One has only to visit Darwin, for example-I am not sure whether this matter has been resolved but it was the case when I was there a year or so ago-to see two houses side by side, one occupied by a public servant and the other by a serviceman. The one occupied by the public servant has air-conditioning, but the scales and standards, as they were once referred to, do not allow for the serviceman to have air-conditioning in his house. It is no wonder that he feels himself to be a second class citizen. Not so long ago I visited a friend of mine in Townsville who is in a responsible senior position. He had just fallen through the floor of his bathroom because for months he could not get anyone to come to fix it. I understand from the figures tabled that 15,000 out of 22,000 houses owned by the Commonwealth for servicemen are below standard. It is too much to expect that this Authority will fix that accommodation overnight, but I wish to highlight the fact that the standard of service housing has to be improved. I very much hope that the Government's attempts will be successful.

It is not only the standard but also the places where such houses are built. I refer to the enormous ghettos of such houses where those who live in them are almost outcasts from society. The scales that exist have led to houses in tropical climates being built without verandahs-boxes on stilts which do not even have cement under them. However, people are expected to be grateful that they are given that accommodation, which is probably their tenth, twelfth or even twentieth house in their service career. The movement of personnel in and out of these quarters also causes much concern. The husband is usually posted off, probably sent to the bush; the wife comes later with the children. In many cases there is no one there to meet her, and she is dumped in a house and told to get on with it. I hope that we get from this Authority some recognition of these problems and of the fact that service men and women are not second class citizens. If they continue to be treated in such a way in their housing, they will continue to leave the Services in large numbers. All their training will have gone to waste and we will have a continuation of the present situation, of units being undermanned, not enough pilots to fly our aircraft and not enough sailors to man the ships; the personnel position will continue to deteriorate.

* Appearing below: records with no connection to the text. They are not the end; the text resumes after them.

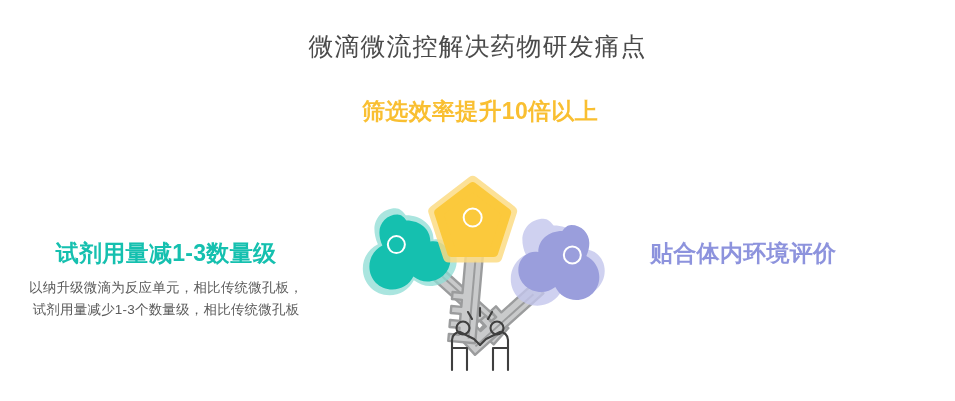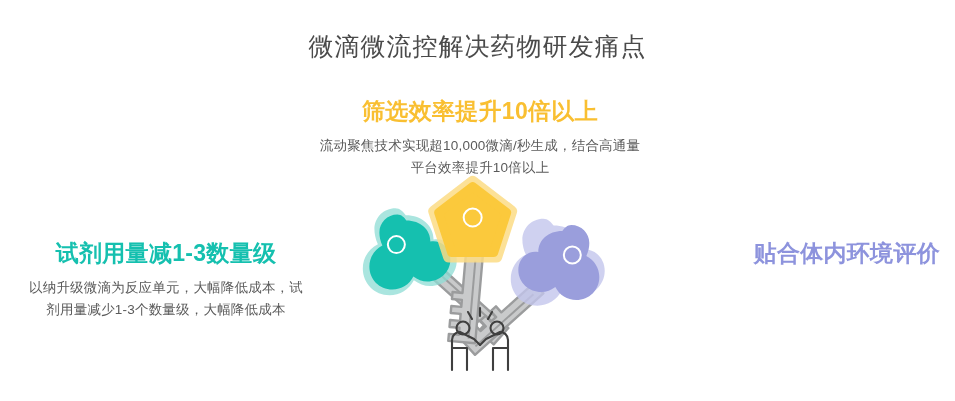--- a/index.html
+++ b/index.html
@@ -93,7 +93,6 @@
 
   <div class="block block-top">
     <div class="heading">筛选效率提升10倍以上</div>
-    <div class="body">流动聚焦技术实现超10,000微滴/秒生成，结合高通量平台效率提升10倍以上</div>
   </div>
 
   <div class="block block-left">

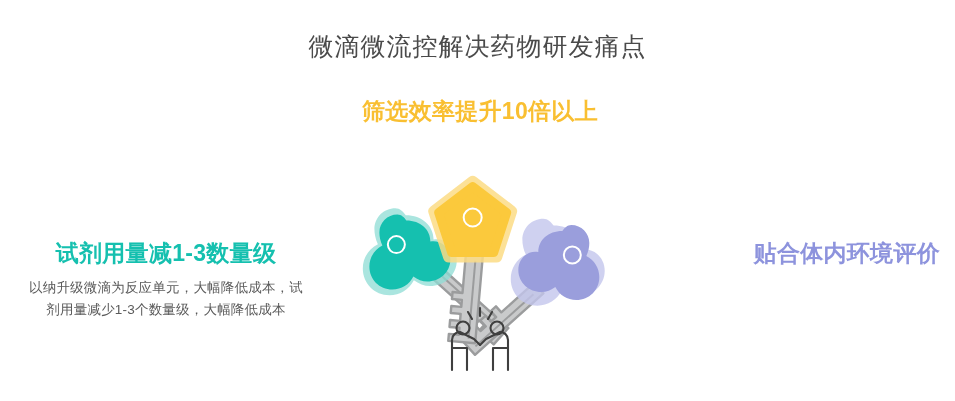--- a/index.html
+++ b/index.html
@@ -70,7 +70,7 @@
     left: 650px;
     top: 238px;
     width: 290px;
-    text-align: right;
+    text-align: left;
   }
   .block-right .heading { color: #8d93dd; }
 

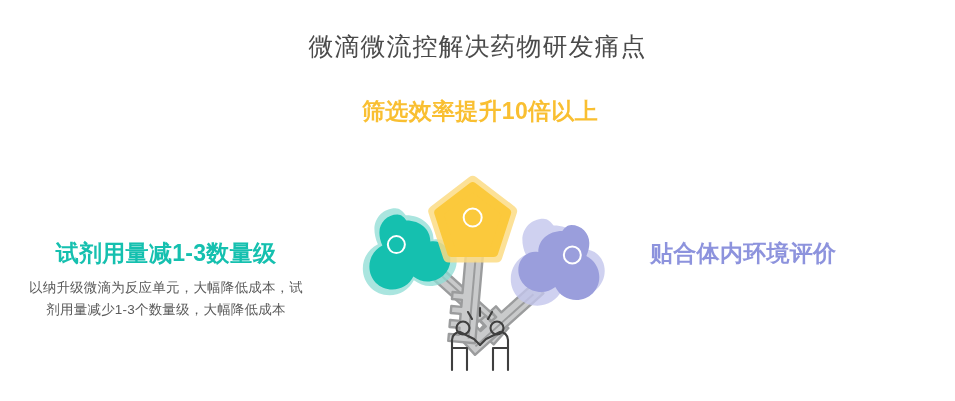--- a/index.html
+++ b/index.html
@@ -97,7 +97,7 @@
 
   <div class="block block-left">
     <div class="heading">试剂用量减1-3数量级</div>
-    <div class="body">以纳升级微滴为反应单元，大幅降低成本，试剂用量减少1-3个数量级，大幅降低成本</div>
+    <div class="body">以纳升级微滴为反应单元，相比传统微孔板，试剂用量减少1-3个数量级，相比传统微孔板</div>
   </div>
 
   <div class="block block-right">

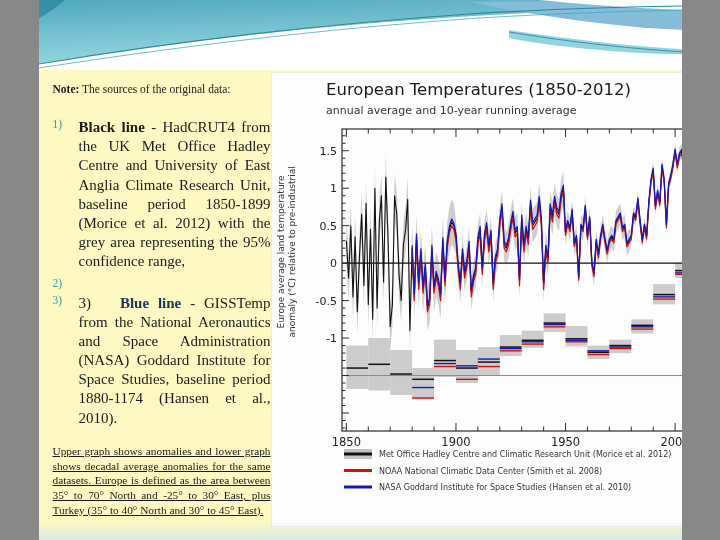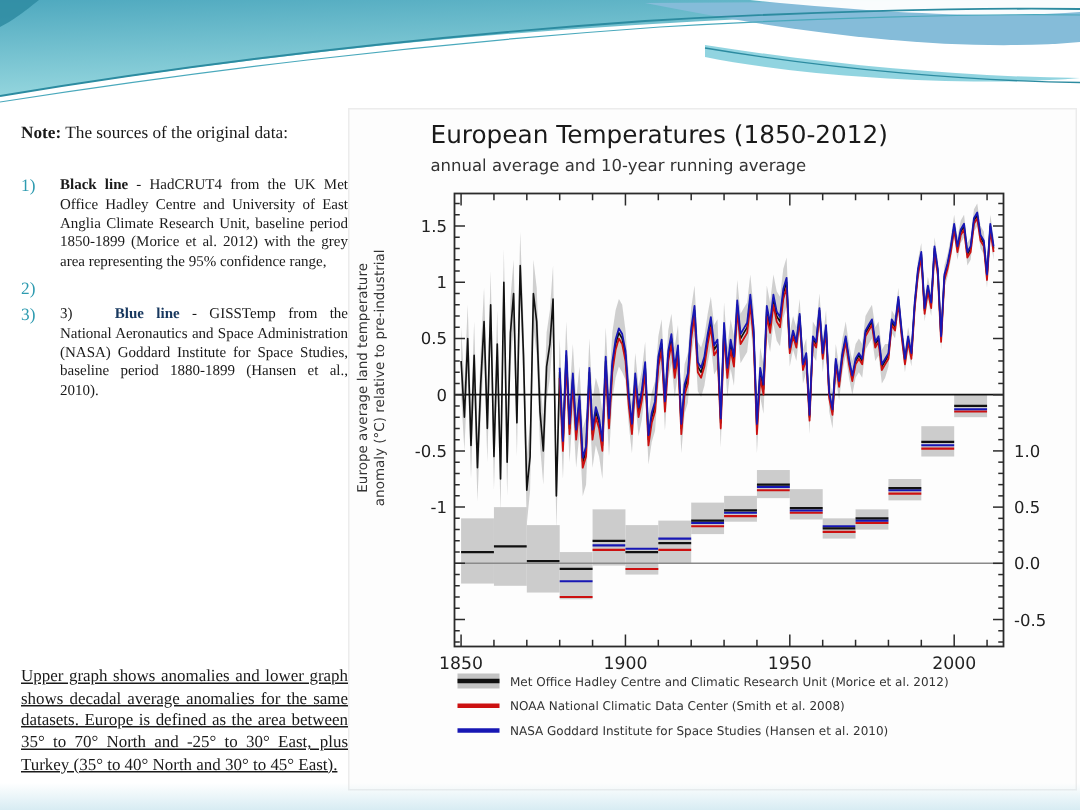--- a/index.html
+++ b/index.html
@@ -4,8 +4,8 @@
 <style>
   html,body{margin:0;padding:0;background:#888;}
   #slide{
-    position:relative;width:720px;height:540px;margin:0 auto;
-    background:#ffffff;overflow:hidden;
+    position:relative;width:643px;height:540px;margin:0 auto;
+    background:#fef9c3;overflow:hidden;
     font-family:"Liberation Serif", serif;color:#1a1a1a;
   }
   

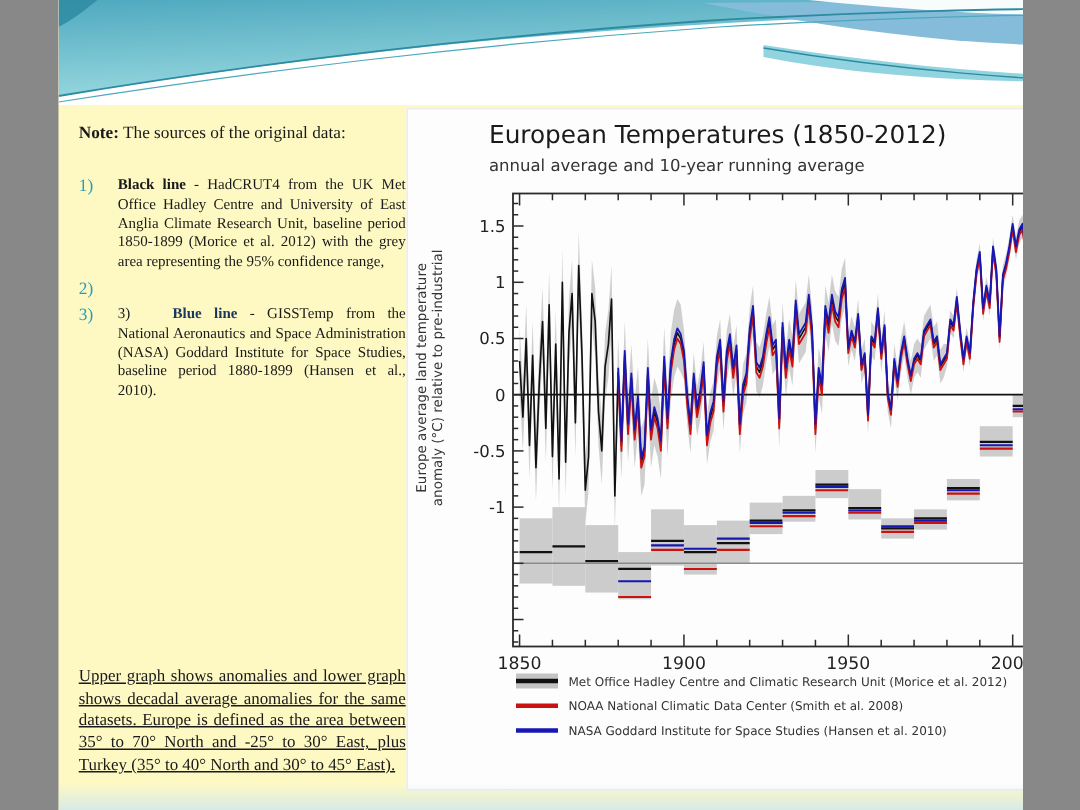--- a/index.html
+++ b/index.html
@@ -18,7 +18,7 @@
   #source-list{position:absolute;left:14px;top:118px;width:218px;}
   .src-item{display:flex;margin-bottom:5px;}
   .src-num{width:26px;flex:0 0 26px;color:#2e9bb0;font-size:11.5px;}
-  .src-text{flex:1;font-size:10px;line-height:1.28;text-align:justify;}
+  .src-text{flex:1;font-size:15px;line-height:1.28;text-align:justify;}
   #footer-par{position:absolute;left:14px;top:444px;width:218px;
     font-size:11.3px;line-height:1.3;text-align:justify;text-decoration:underline;}
   .seg-bold{font-weight:bold;}

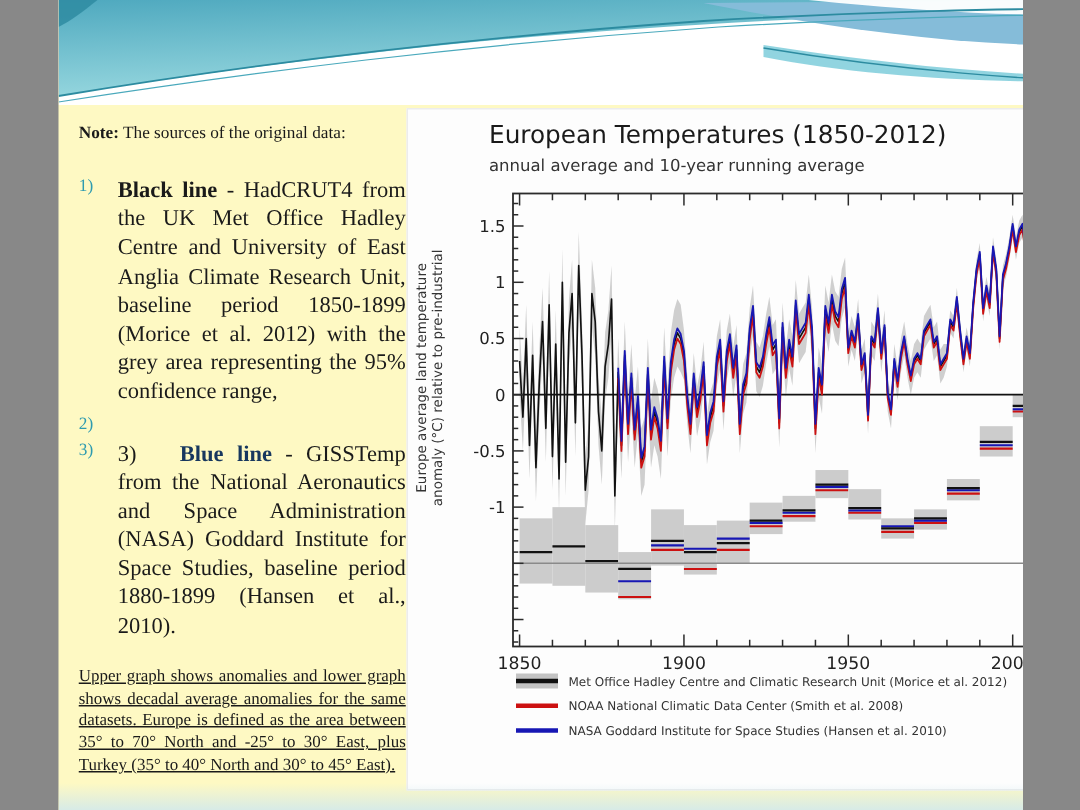--- a/index.html
+++ b/index.html
@@ -65,7 +65,7 @@
     </div>
     <div class="src-item">
       <span class="src-num">3)</span>
-      <div class="src-text"><span class="seg-plain">3) </span><span class="seg-bold-blue">Blue line</span><span class="seg-plain"> - GISSTemp from the National Aeronautics and Space Administration (NASA) Goddard Institute for Space Studies, baseline period 1880-1899 (Hansen et al., 2010).</span></div>
+      <div class="src-text"><span class="seg-plain">3) </span><span class="seg-bold-blue">Blue line</span><span class="seg-plain"> - GISSTemp from the National Aeronautics and Space Administration (NASA) Goddard Institute for Space Studies, baseline period 1880-1174 (Hansen et al., 2010).</span></div>
     </div>
   </div>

I congratulate the Government on the Dibb Review of Australia's Defence Capabilities. There seem to be two fatal flaws: One is whether the Government can guarantee the funding necessary for the implementation, not so much of the Dibb report, but of the recommendations in the White Paper. That is a flaw and we wait with interest to see what happens in the Budget this year. The other flaw is in personnel. It is no use having grand plans and modern equipment if one does not have the men and women to operate that equipment. Unless we do something serious about housing, pay and conditions, the general attitude of governments to servicemen and the recognition of their role in this country, we will continue to lose them from the services.

In conclusion, I must say that I was delighted to see at last some recognition from this Government of the role of Vietnam veterans in the Vietnam war which for too long was ignored and neglected, in particular, by certain members of the then Government who actively encouraged the enemy while service men and women were still fighting in that country. That is something that many of us will never forget. Last Saturday-Anzac Day-I was delighted to see at least one government Minister give some recognition to the role those men and women played. I hope the Government will now turn its attention not only to the bigger aspects of our defence policy, which it has done successfully I believe, but also the men and women who make it work. In this regard I very much hope this authority will be successful. The big challenge will come not only in trying to make the existing housing better but also when the Government starts to plan and put in place, as is happening now, defence force housing in remote places such as Tindal. It will also happen in Darwin when elements of the regular forces are moved there and to the west so that we can have a two ocean navy. Let us see what imagination the Government uses in looking after people who have to move constantly and who deserve more than they have received in recent years.